:: Exercise ::
Write out only the lines from the top of the listing below through the one with "subtotal: 6610.60 -> 6193.60", exactly as they stand, while keeping pictures out of the copy.

:: Data to examine ::
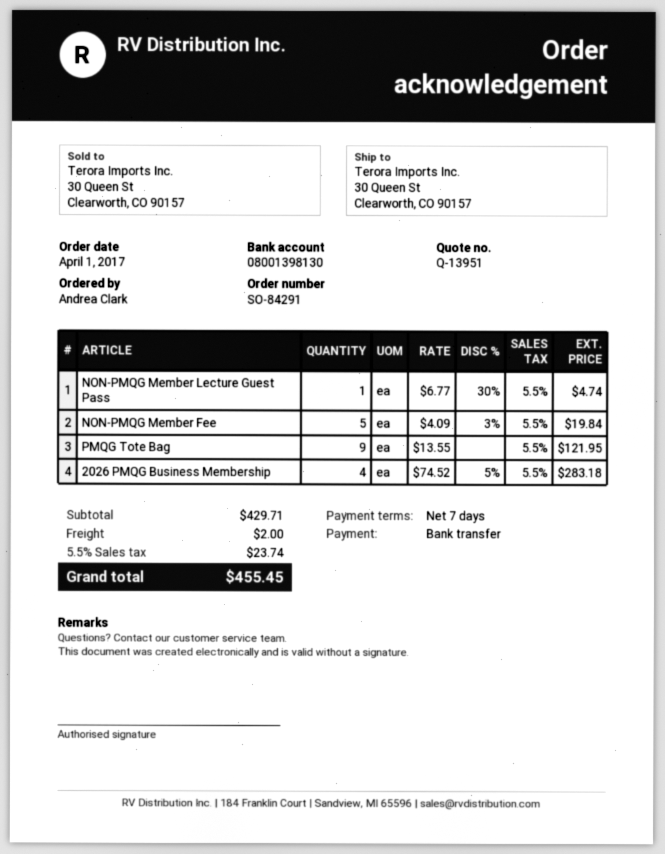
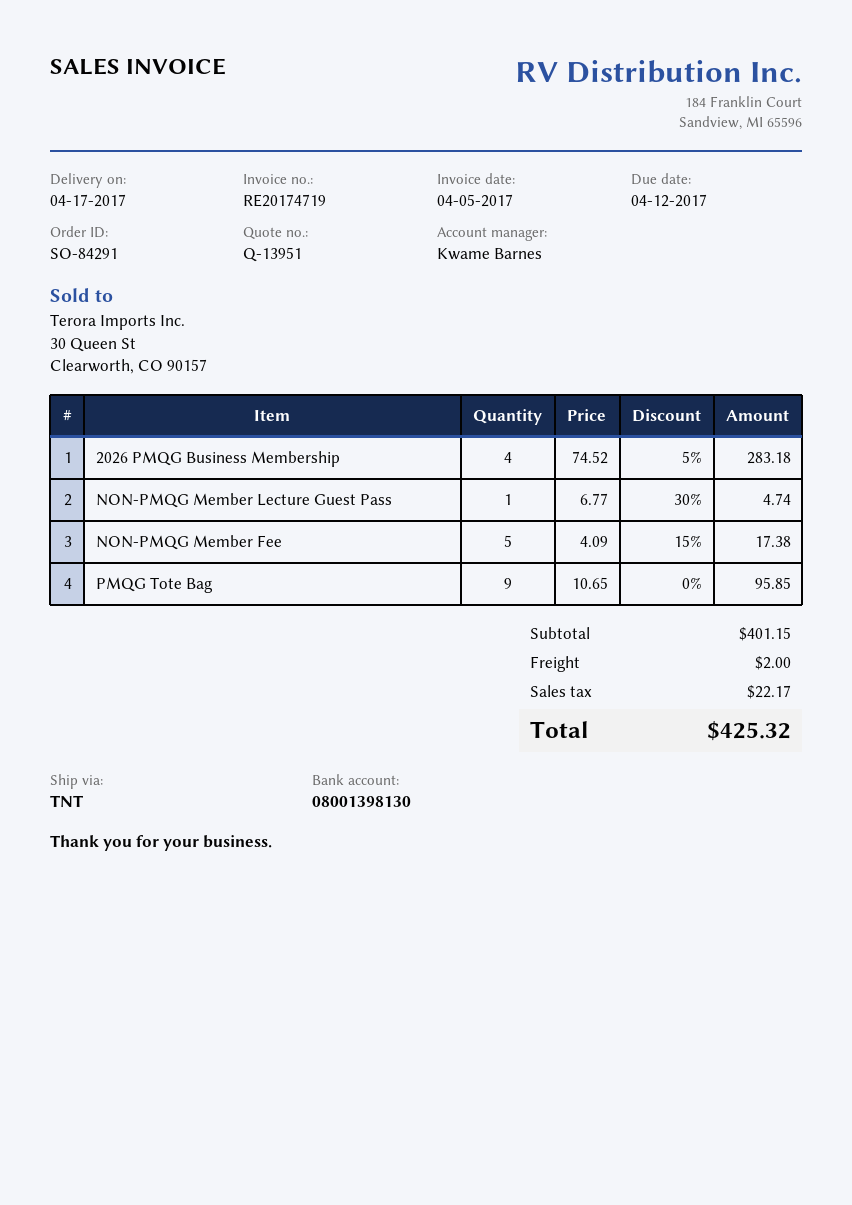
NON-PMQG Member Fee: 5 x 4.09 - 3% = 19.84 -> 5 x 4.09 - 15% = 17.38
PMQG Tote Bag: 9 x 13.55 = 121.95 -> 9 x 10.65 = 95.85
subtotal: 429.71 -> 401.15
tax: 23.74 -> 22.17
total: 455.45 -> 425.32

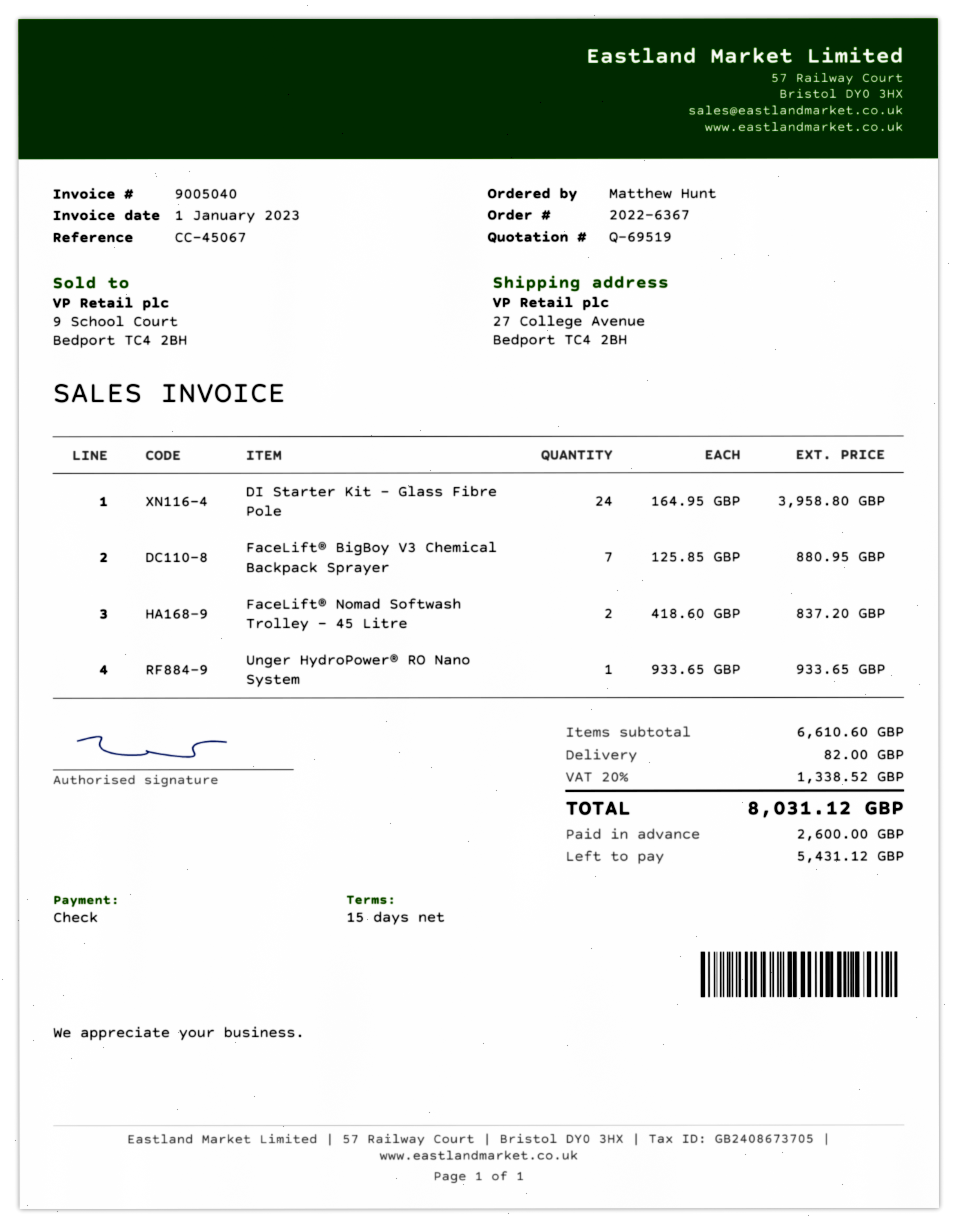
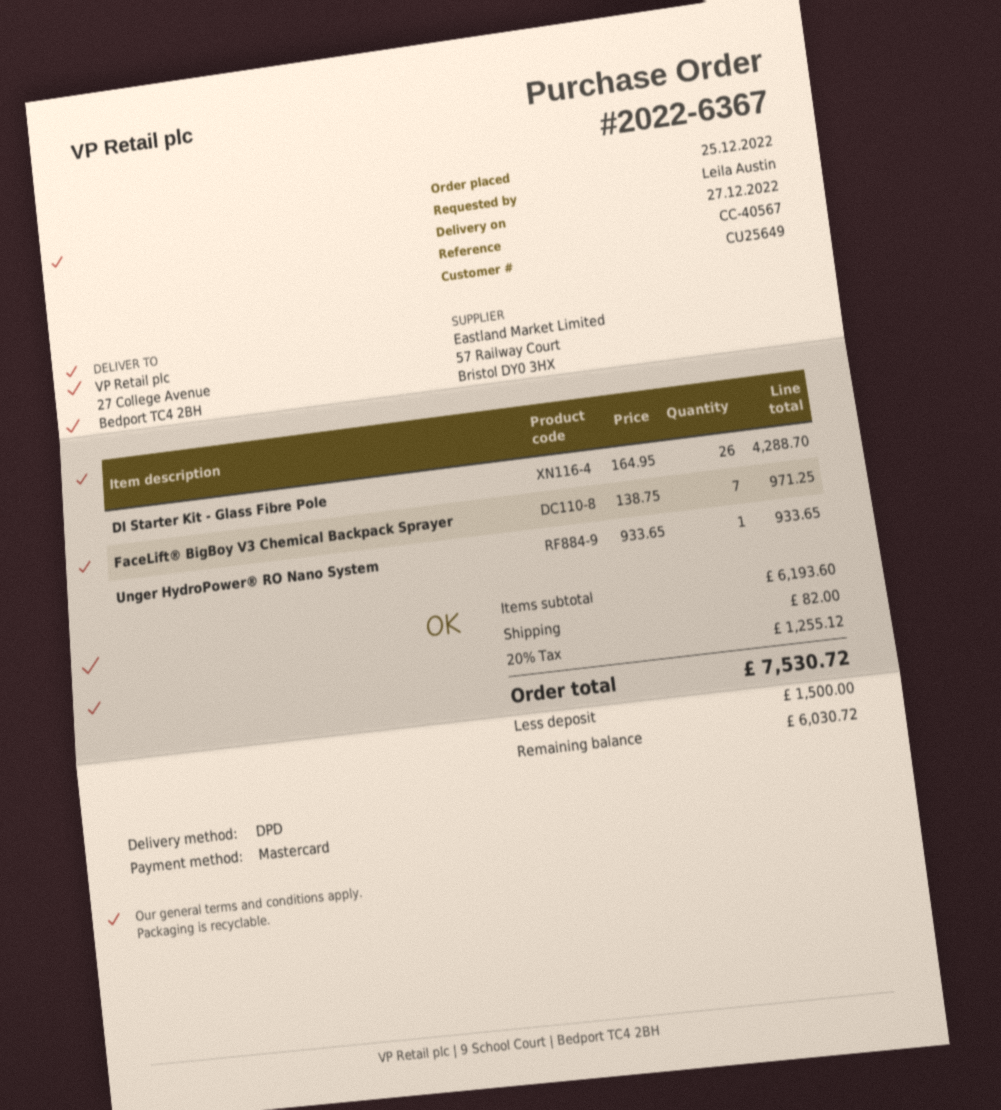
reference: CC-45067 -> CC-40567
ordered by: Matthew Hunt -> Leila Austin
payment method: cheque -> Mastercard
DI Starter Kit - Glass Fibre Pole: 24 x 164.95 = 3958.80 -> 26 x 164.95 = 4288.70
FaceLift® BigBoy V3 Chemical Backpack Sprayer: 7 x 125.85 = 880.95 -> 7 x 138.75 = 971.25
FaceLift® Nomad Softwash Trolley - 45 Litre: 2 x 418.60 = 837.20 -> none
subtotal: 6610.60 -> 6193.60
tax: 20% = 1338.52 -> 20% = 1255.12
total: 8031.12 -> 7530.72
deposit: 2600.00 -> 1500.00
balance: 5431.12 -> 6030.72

:: Exercise output ::
NON-PMQG Member Fee: 5 x 4.09 - 3% = 19.84 -> 5 x 4.09 - 15% = 17.38
PMQG Tote Bag: 9 x 13.55 = 121.95 -> 9 x 10.65 = 95.85
subtotal: 429.71 -> 401.15
tax: 23.74 -> 22.17
total: 455.45 -> 425.32

reference: CC-45067 -> CC-40567
ordered by: Matthew Hunt -> Leila Austin
payment method: cheque -> Mastercard
DI Starter Kit - Glass Fibre Pole: 24 x 164.95 = 3958.80 -> 26 x 164.95 = 4288.70
FaceLift® BigBoy V3 Chemical Backpack Sprayer: 7 x 125.85 = 880.95 -> 7 x 138.75 = 971.25
FaceLift® Nomad Softwash Trolley - 45 Litre: 2 x 418.60 = 837.20 -> none
subtotal: 6610.60 -> 6193.60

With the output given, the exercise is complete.